Distinct

The Distinct transformation will filter out duplicate records.

Overview

The Distinct transformation will filter out duplicate records. For each incoming row, the distinct will create a hash value based on the values in the properties. This hash value will be stored in an internal list. If another record with the same hash values arrives, this record will be filtered out as it is a duplicate. By default, all public properties are used for the hash value generation. You can use the attribute DistinctColumn to specify particular properties.

Buffer

The Distinct is a non blocking transformation - every row is send to the next component after the hash values was generated. The component has a slight bigger memory footprint as it stores a hash value for each incoming row in a memory table.

Code snippet

public class MyRow
{
    [DistinctColumn]
    public int DistinctId { get; set; }

    public string OtherValue { get; set; } 
}

Distinct<MyRow> trans = new Distinct<MyRow>();

Example

We can define a simple object with two properties: Id and Value. Now we set the DistinctColumn attribute for each property.

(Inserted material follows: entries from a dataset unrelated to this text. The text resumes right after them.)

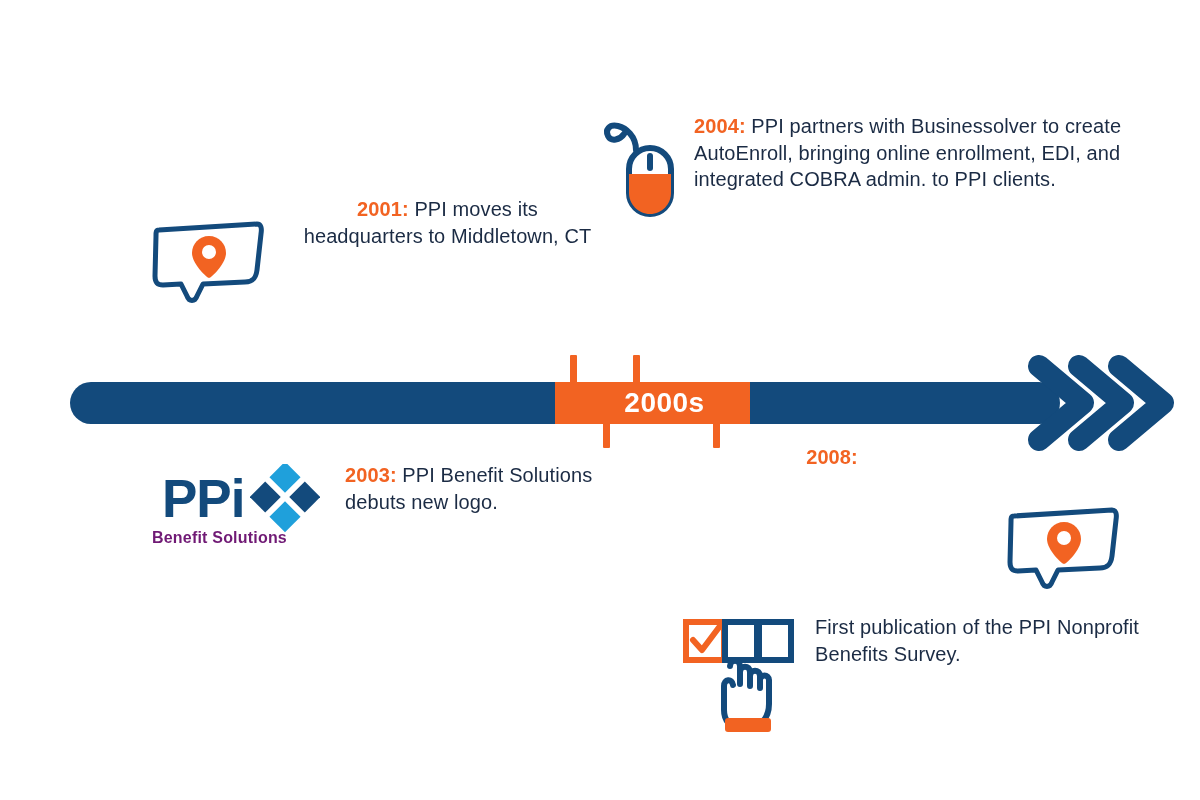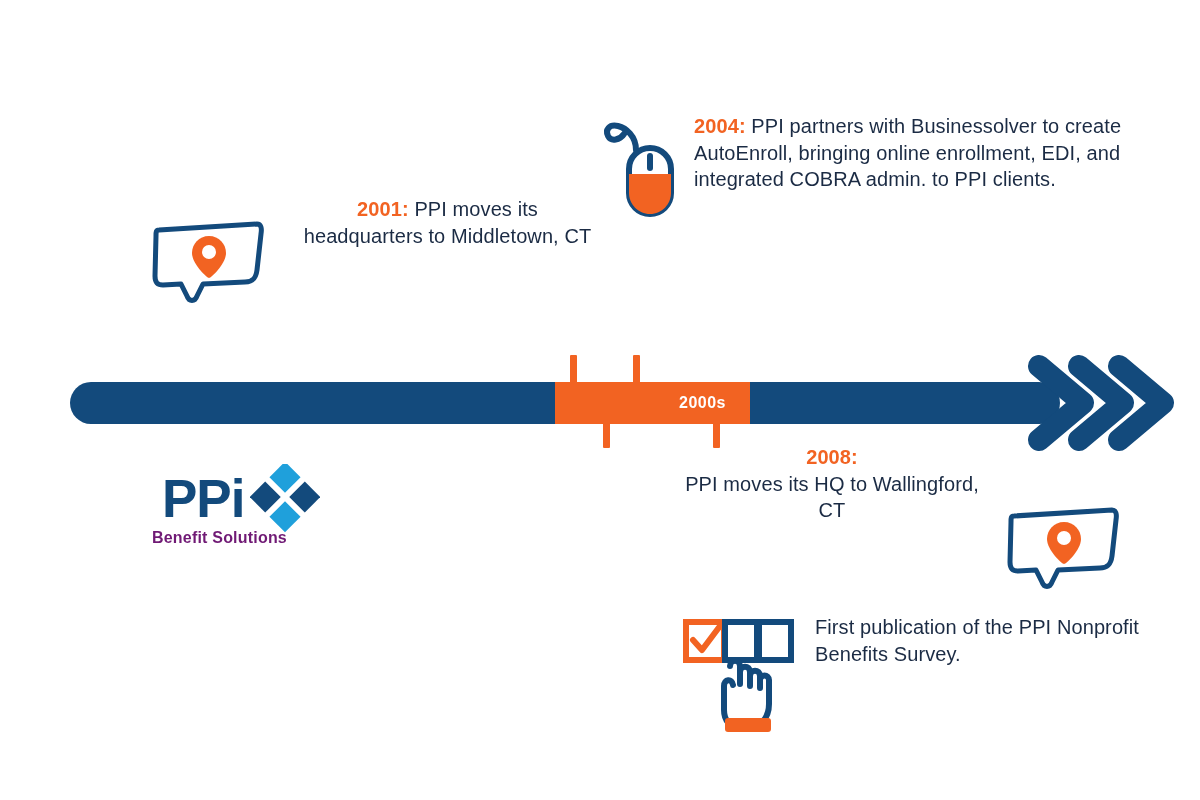--- a/index.html
+++ b/index.html
@@ -47,10 +47,9 @@
     line-height: 42px;
     text-align: center;
     color: #ffffff;
-    font-size: 16px;
+    font-size: 28px;
     font-weight: bold;
     letter-spacing: 0.5px;
-    margin-left: 38px;
   }
   .tick {
     position: absolute;

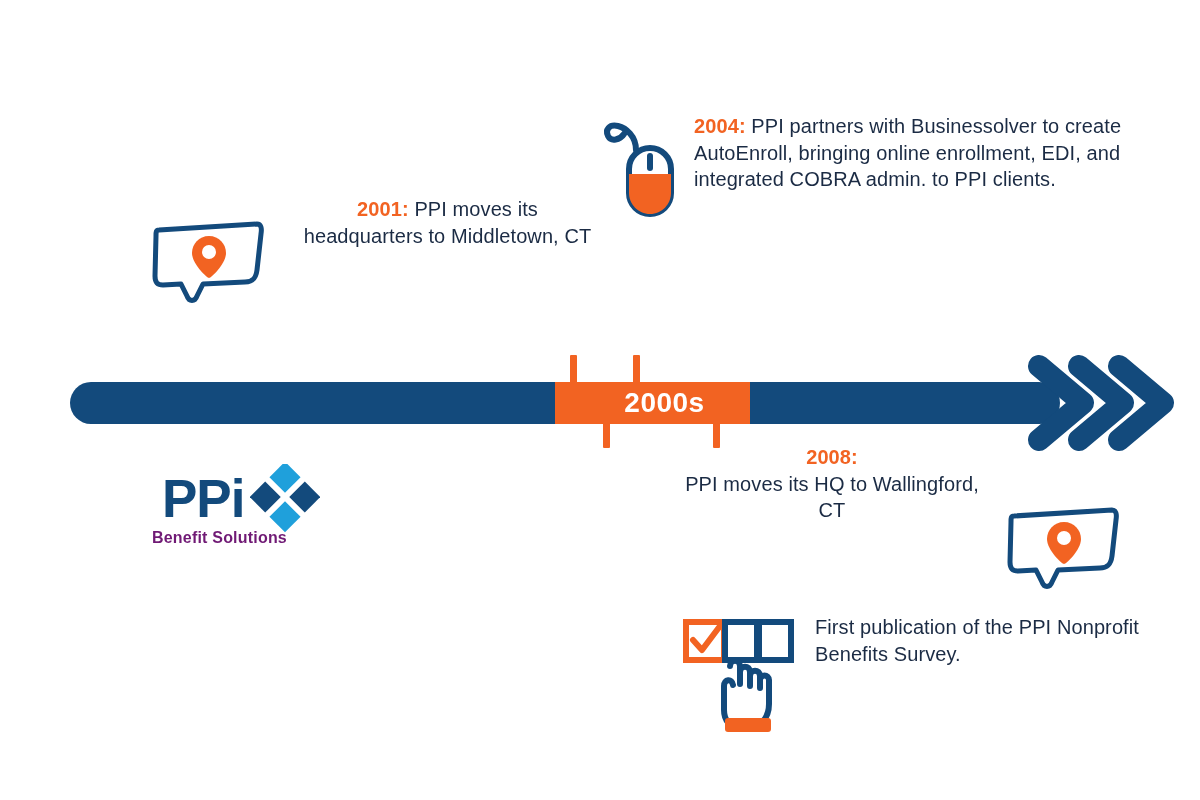--- a/index.html
+++ b/index.html
@@ -169,6 +169,9 @@
     </svg>
   </div>
 
+  <div class="entry" style="left:345px; top:462px; width:290px;">
+    <span class="year">2003:</span><span> PPI Benefit Solutions debuts new logo.</span>
+  </div>
 
   <div class="entry" style="left:682px; top:444px; width:300px;text-align:center;">
     <div class="year">2008:</div>

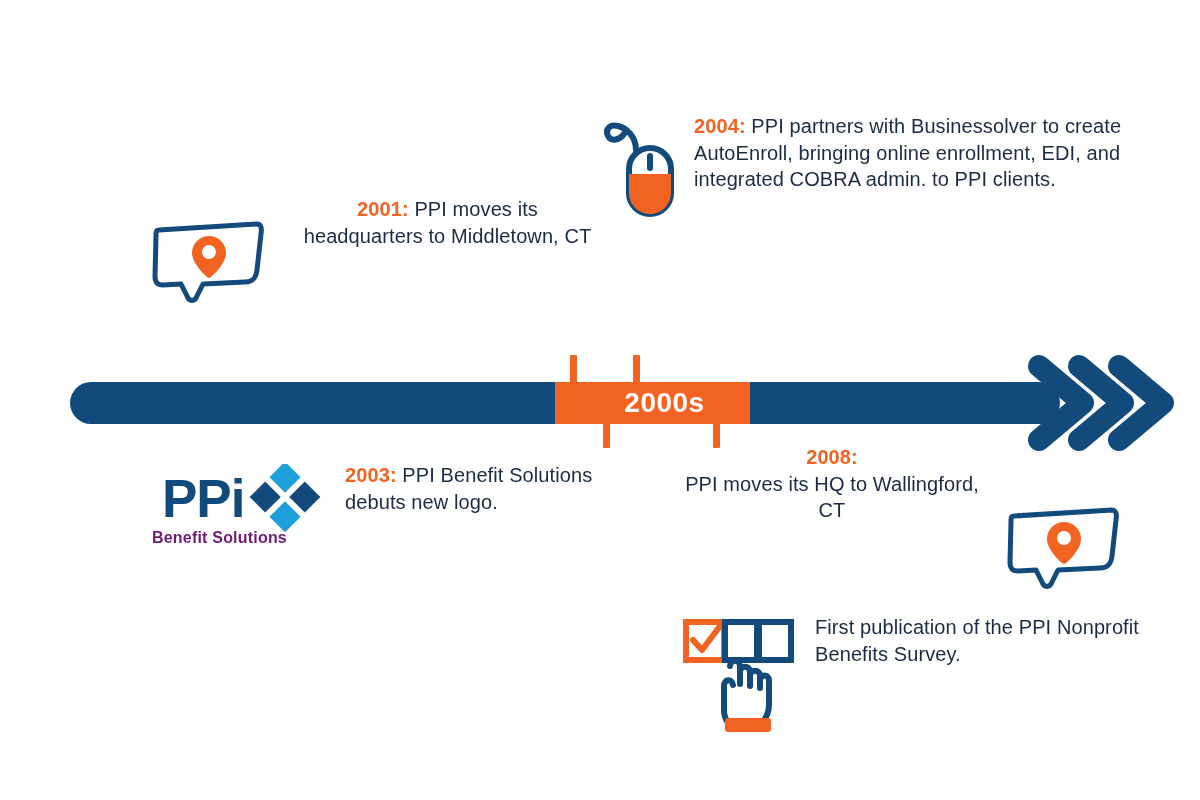--- a/index.html
+++ b/index.html
@@ -175,7 +175,6 @@
 
   <div class="entry" style="left:682px; top:444px; width:300px;text-align:center;">
     <div class="year">2008:</div>
-    <div>PPI moves its HQ to Wallingford, CT</div>
   </div>
 
   <svg class="icon" style="left:1000px; top:498px; width:130px; height:100px;" viewBox="0 0 130 100">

Now we send the following example data through the Distinct transformation:

IdValue
1A
2A
2B
1A
2A

We would expect that we receive only three rows from the output of the Distinct:

IdValue
1A
2A
2B

Here is the code to prove this:

public class MyRow
{
    [DistinctColumn]
    public int Id { get; set; }
    [DistinctColumn]
    public string Value { get; set; }
}

public static void Main()
{
    var source = new MemorySource<MyRow>();
    source.DataAsList.Add(new MyRow() { Id = 1, Value = "A" });
    source.DataAsList.Add(new MyRow() { Id = 2, Value = "A" });
    source.DataAsList.Add(new MyRow() { Id = 2, Value = "B" });
    source.DataAsList.Add(new MyRow() { Id = 1, Value = "A" });
    source.DataAsList.Add(new MyRow() { Id = 2, Value = "A" });

    var trans = new Distinct<MyRow>();
    var dest = new MemoryDestination<MyRow>();

    source.LinkTo(trans);
    trans.LinkTo(dest);
    Network.Execute(source);

    foreach (var row in dest.Data)
        Console.WriteLine($"Id:{row.Id} Value:{row.Value}");

    //Output
    //Id:1 Value:A
    //Id:2 Value:A
    //Id:2 Value:B
}

Processing the duplicates

The Distinct also allows to send the duplicates into another data flow. This can be easily implemented with the LinkDuplicatesTo method. We could enhance the example above to redirect the duplicates into another destination. Of course we could also use another more complex data flow to process the duplicates.

public class MyRow
{
    [DistinctColumn]
    public int Id { get; set; }
    [DistinctColumn]
    public string Value { get; set; }
}

public static void Main()
{
    var source = new MemorySource<MyRow>();
    source.DataAsList.Add(new MyRow() { Id = 1, Value = "A" });
    source.DataAsList.Add(new MyRow() { Id = 2, Value = "A" });
    source.DataAsList.Add(new MyRow() { Id = 2, Value = "B" });
    source.DataAsList.Add(new MyRow() { Id = 1, Value = "A" });
    source.DataAsList.Add(new MyRow() { Id = 2, Value = "A" });

    var trans = new Distinct<MyRow>();
    var dest = new MemoryDestination<MyRow>();
    var duplicateDest = new MemoryDestination<MyRow>();

    source.LinkTo(trans);
    trans.LinkTo(dest);
    trans.LinkDuplicatesTo(duplicateDest);
    Network.Execute(source);

    foreach (var row in dest.Data)
        Console.WriteLine($"Id:{row.Id} Value:{row.Value}");

    foreach (var row in duplicateDest.Data)
        Console.WriteLine($"Duplicate - Id:{row.Id} Value:{row.Value}");

    //Output
    //Id:1 Value:A
    //Id:2 Value:A
    //Id:2 Value:B
    //Duplicate - Id:1 Value: A
    //Duplicate - Id:2 Value: A
}